Women wear the saddle of horrible childhoods, and in adulthood hot irons brand them with the words ‘Daddy Issues.’ I ask, is it their fault? Should women be to blame because the men who were supposed to love and nurture them are saturated with ‘Grown-Ass-Man-Issues?’
Therein lies the root to having ‘Daddy Issues.’ Little daughters grow up symbolically covering the dirty tracks for their Daddies. These grown ass men have their own issues, and they place the issues on the backs of their daughters. These men are not capable of being good men, and they usually fail miserably at parenting.
Yet, we (women) take the blame for their inability. Our abuse becomes a joke or a condition. We wear the labels of our fathers’ issues. We take the mistreatment in seeking the father figures we never had. We set out looking for love because we were never loved from the beginning.
I own the fact I sought love and attention. But, I am not responsible for my father’s ‘Grown-Ass-Man-Issues.’ Those are his burdens to bear. He is, and always was, a horrible father. The best decision I ever made was to stop being his daughter. His ‘Grown-Ass-Man-Issues’ was a constant stabbing knife to both of his daughters’ hearts.

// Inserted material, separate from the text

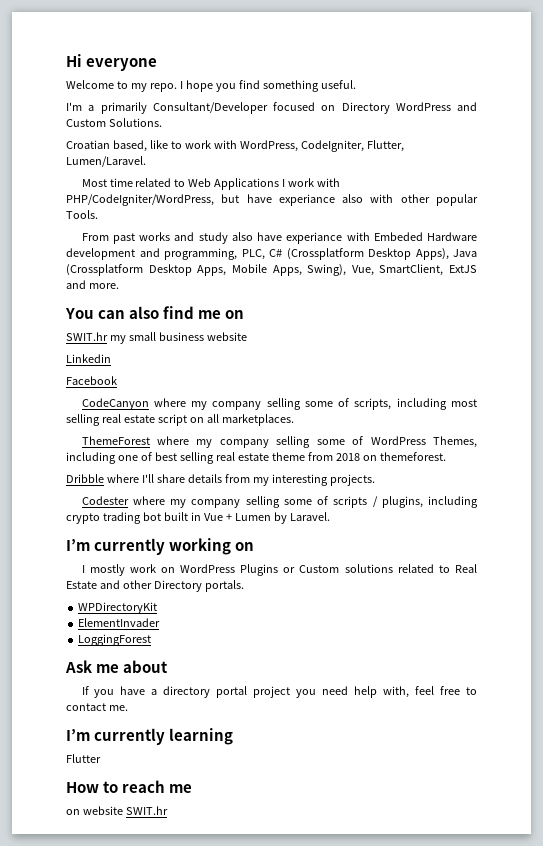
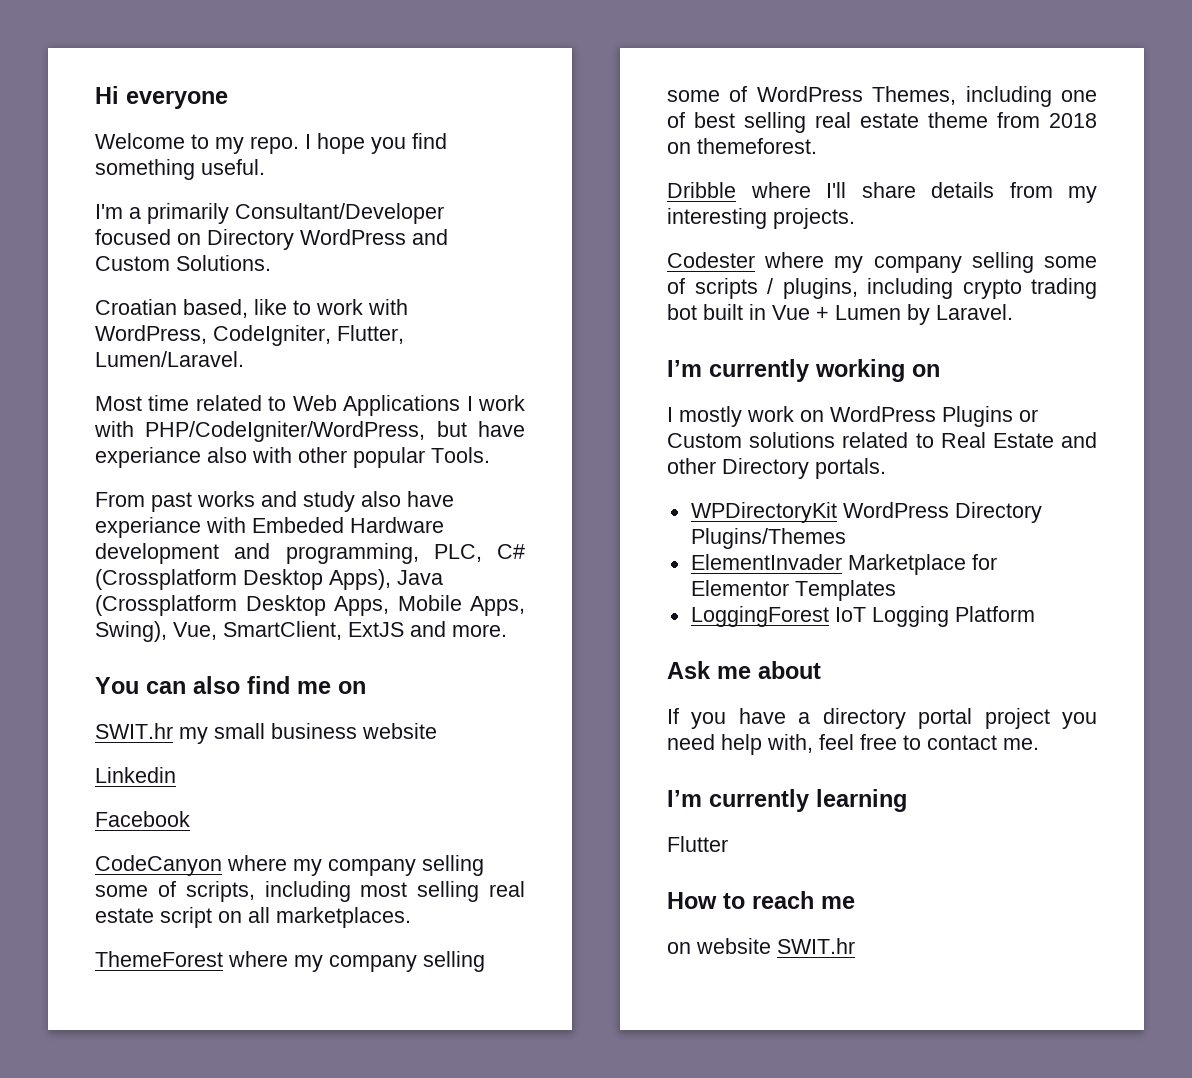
[78,618,161,627] [78,634,152,646] // ElementInvader // LoggingForest -> [842,502,1042,523] [690,528,846,549] [690,554,997,575] [690,580,896,601] [690,606,1035,627] WordPress Directory Plugins/Themes // ElementInvader Marketplace for Elementor Templates // LoggingForest IoT Logging Platform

There comes a time where you pull the knife out, wipe the blood off, and walk away. You bandage the deep wound and heal.
The last two nights, I curled up next to my husband. When he found me at 21 years old, I was a Vodka soaked mess. The routine is to always say, “I love you, goodnight.” Two nights in a row he added special words, “I love you. I am so proud of your writing.” I’ve waited all my life to hear those words from a man.
“I love you. I am so proud of your writing.”
That comment should have been spoken over twenty years ago. I’ve always been a writer. The love should have been natural.
Even though those words never came from my father, they came from a good man. A man who has embraced me, a man who has picked me up off the floor when no one else would. As much as I appreciate finally hearing those words, there is one feeling which has risen out of the smoldering childhood ashes. I am finally proud of myself.
I lived, survived and thrived being brought into this world by someone who has ‘Grown-Ass-Man-Issues.’ His issues didn’t end up defining me. They didn’t break me. They made me strong, caring, empathetic, and capable. Most of all, they showed me exactly what kind of parent I never want to be.
Today, I leave behind the words ‘Daddy Issues.’ They were never my issues, they belonged to a grown-ass-man.